← Back to Lessons
Edit on Github

Model Evaluation

Evaluation metrics

Evaluation metrics useful for clasification problems

  1. Accuracy - measures the percentage of the time we correctly classify samples: (true positive + true negative)/ all samples

  2. Precision - measures the percentage of the predicted members that were correctly classified: true positives/ (true positives + false positives)

  3. Recall - measures the percentage of true members that were correctly classified by the algorithm: true positives/ (true positive + false negative)

  4. F1 - measurement that balances accuracy and precision (or you can think of it as balancing Type I and Type II error)

  5. AUC - describes the probability that a classifier will rank a randomly chosen positive instance higher than a randomly chosen negative one.

  6. Gini - a scale and centered version of AUC

  7. Log-loss - similar to accuracy but increases the penalty for incorrect classifications that are further away from their true class. For log-loss, lower values are better.

To see how to implement each of them see the scikit-learn documentation examples:

https://scikit-learn.org/stable/modules/model_evaluation.html#classification-metrics

Evaluation metrics useful for regression problems

  1. Means squared error (MSE)- the average of the squared error of each prediction.

  2. Root mean squared error (RMSE) - Square root of MSE.

  3. Mean absolute error (MAE) - the average of the absolute error of each prediction.

  4. Coefficient of determination (R^2) - proportion of variance in the target that is predictable from the features.

To see how to implement each of them see the scikit-learn documentation examples:

https://scikit-learn.org/stable/modules/model_evaluation.html#regression-metrics

Modeling errors

What are the three types of error in a Machine Learning model?
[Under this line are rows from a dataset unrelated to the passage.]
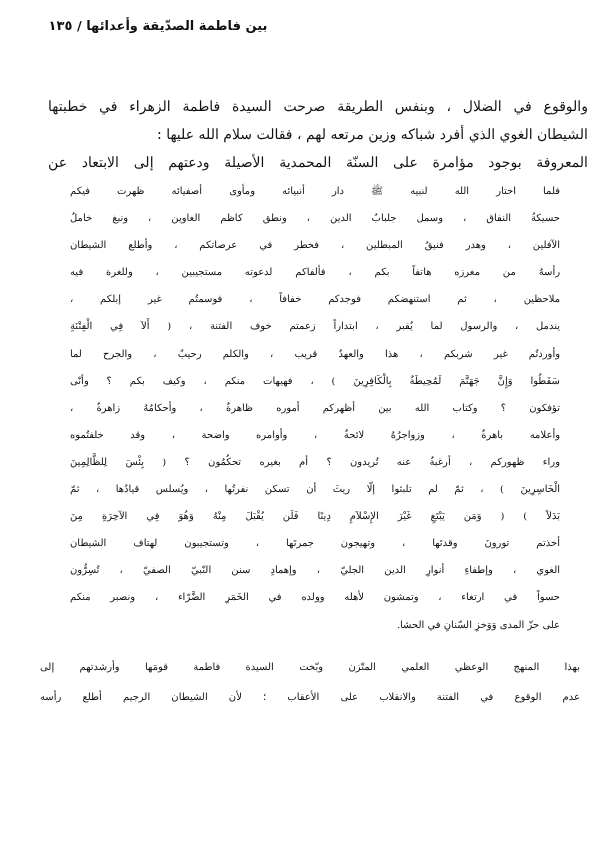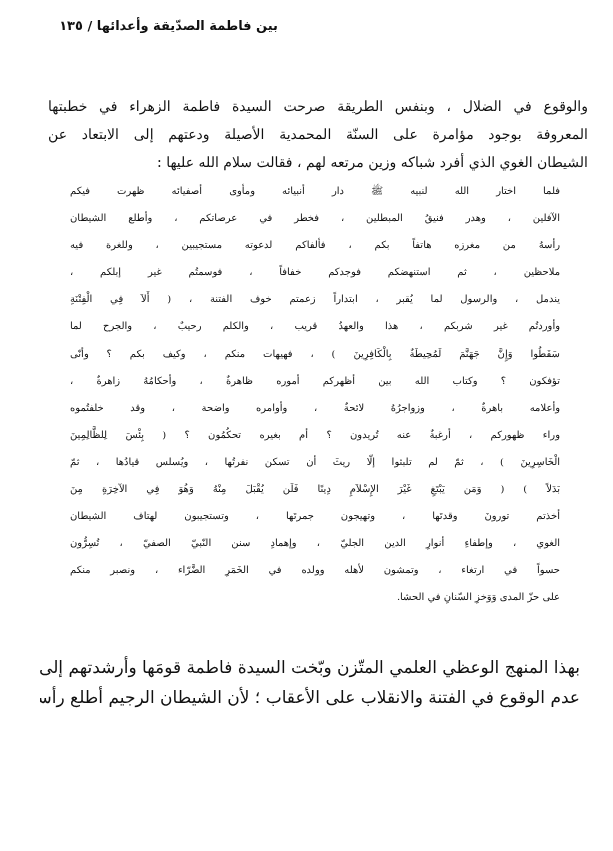--- a/index.html
+++ b/index.html
@@ -21,7 +21,7 @@
       left: 38px;
       width: 240px;
       direction: rtl;
-      text-align: right;
+      text-align: center;
       font-family: "DejaVu Sans", "Liberation Sans", sans-serif;
       font-weight: bold;
       font-size: 13px;

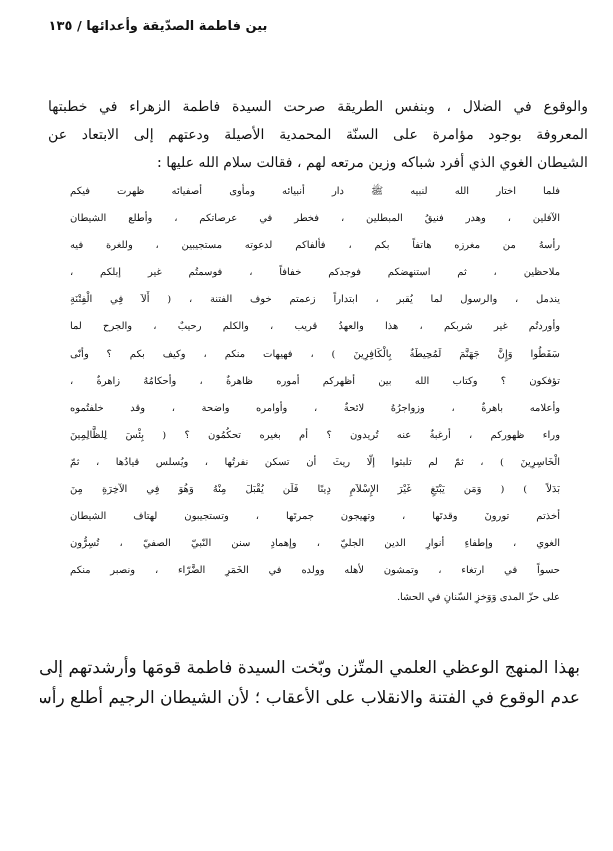--- a/index.html
+++ b/index.html
@@ -76,8 +76,8 @@
 
 <div class="para para-intro">
   <span class="line">والوقوع في الضلال ، وبنفس الطريقة صرحت السيدة فاطمة الزهراء في خطبتها</span>
+  <span class="line last">الشيطان الغوي الذي أفرد شباكه وزين مرتعه لهم ، فقالت سلام الله عليها :</span>
   <span class="line">المعروفة بوجود مؤامرة على السنّة المحمدية الأصيلة ودعتهم إلى الابتعاد عن</span>
-  <span class="line last">الشيطان الغوي الذي أفرد شباكه وزين مرتعه لهم ، فقالت سلام الله عليها :</span>
 </div>
 
 <div class="para para-quote">

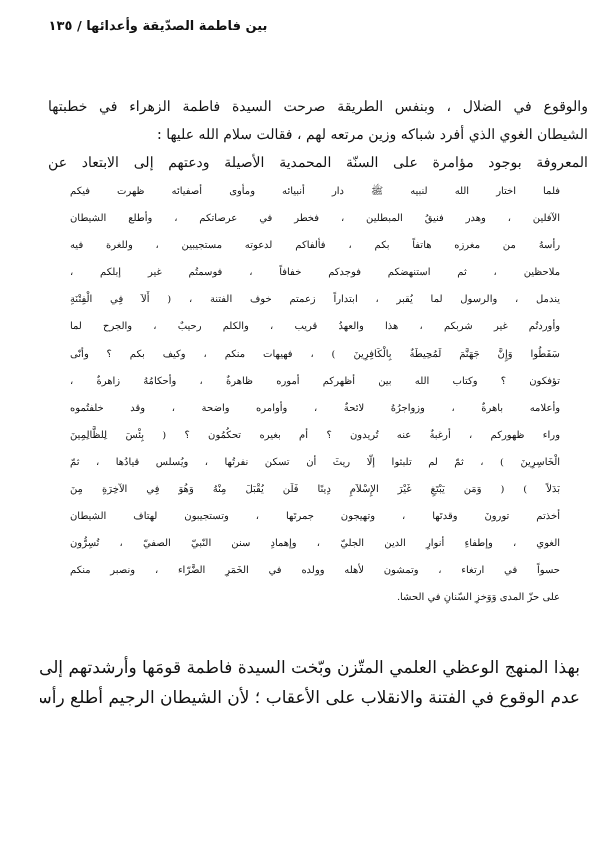--- a/index.html
+++ b/index.html
@@ -82,6 +82,7 @@
 
 <div class="para para-quote">
   <span class="line">فلما اختار الله لنبيه ﷺ دار أنبيائه ومأوى أصفيائه ظهرت فيكم</span>
+  <span class="line">حسيكةُ النفاق ، وسمل جلبابُ الدين ، ونطق كاظم الغاوين ، ونبغ خاملُ</span>
   <span class="line">الآفلين ، وهدر فنيقُ المبطلين ، فخطر في عرصاتكم ، وأطلع الشيطان</span>
   <span class="line">رأسهُ من مغرزه هاتفاً بكم ، فألفاكم لدعوته مستجيبين ، وللغرة فيه</span>
   <span class="line">ملاحظين ، ثم استنهضكم فوجدكم خفافاً ، فوسمتُم غير إبلكم ،</span>

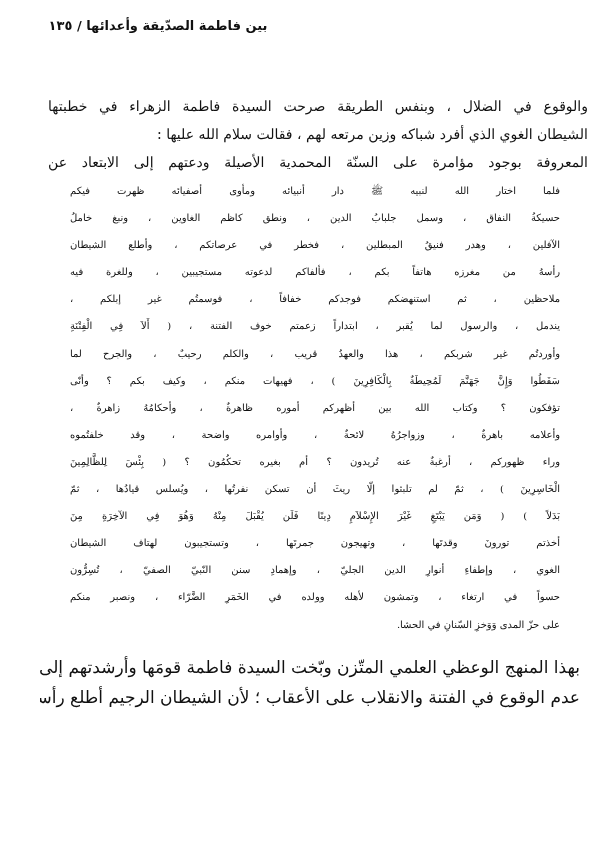--- a/index.html
+++ b/index.html
@@ -63,7 +63,7 @@
       top: 652px;
       left: 40px;
       width: 540px;
-      font-size: 17px;
+      font-size: 10px;
       line-height: 30px;
     }
   </style>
  1. Bias - error caused by choosing an algorithm that cannot accurately model the signal in the data. The model is too general or was incorrectly selected. For example, selecting a simple linear regression to model highly non-linear data would result in error due to bias.

  2. Variance - error from an estimator being too specific and learning relationships that are specific to the training set but do not generalize to new samples well. Variance can come from fitting too closely to noise in the data, and models with high variance are extremely sensitive to changing inputs. For example, creating a decision tree that splits the training set until every leaf node only contains 1 sample.

  3. Irreducible error - error caused by noise in the data that cannot be removed through modeling. For example, inaccuracy in data collection causes irreducible error.

What is the bias-variance trade-off?

Bias refers to an error from an estimator that is too general and does not learn relationships from a data set that would allow it to make better predictions.

Variance refers to an error from an estimator being too specific and learning relationships that are specific to the training set but will not generalize to new records well.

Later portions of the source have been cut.